This access control mechanism does not in itself protect against malicious or erroneous 
processes attempting to divert packets; it only works when processes play by the rules. In the 
research environment for which the packet filter was developed, this has not been a problem, 
especially since there are many other ways to eavesdrop on an Ethernet. An earlier version of 
the packet filter did provide some security by restricting the use of high-priority filters to certain 
users, allowing these users first rights to all packets, but this mechanism went unused. 

Because typical networks are easily tapped, most proposals for secure communication rely on 
encryption to protect against eavesdropping.
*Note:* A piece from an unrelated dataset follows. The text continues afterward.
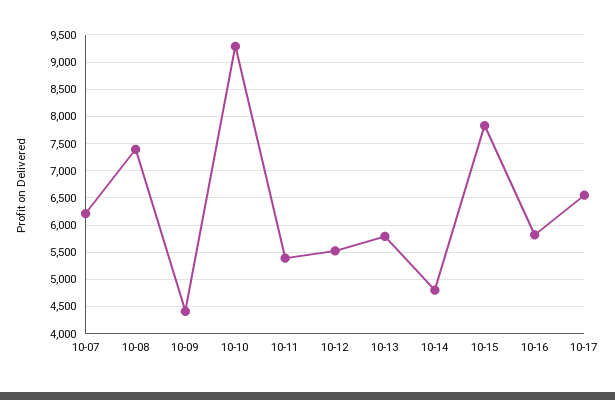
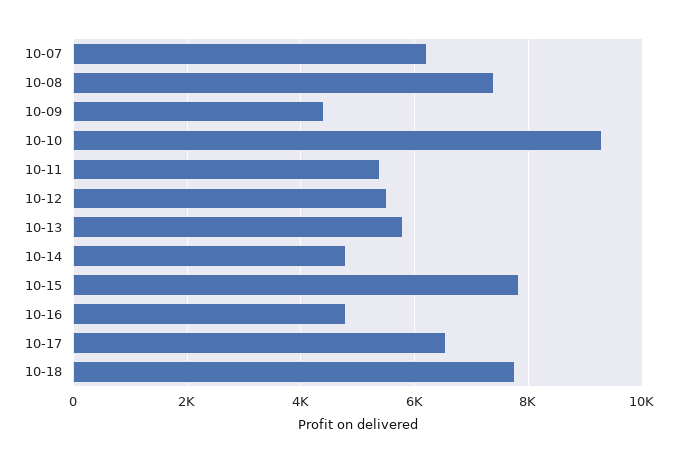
10-16: 5750 -> 4800
10-18: none -> 7800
If packets are encrypted, some header fields must 
be transmitted in cleartext to allow demultiplexing; this is not peculiar to use of the packet filter, 
especially if encryption is on a per-process basis. 

3.3. Control and status information 

The user can control the packet filter's action in a variety of ways, by specifying: the filter to 
be associated with a packet filter port; the timeout duration for blocking reads (or optionally, 
immediate return or indefinite blocking); the signal, if any, to be delivered upon packet recep- 
tion; and the maximum length of the per-port input queue. 

Information provided by the packet filter to programs includes: the type of the underlying 
data-link layer; the lengths of a data-link layer address and of a data-link layer header; the max- 
imum packet size for the data-link; the data-link address for incoming packets; and the address 
used for data-link layer broadcasts, if one exists. 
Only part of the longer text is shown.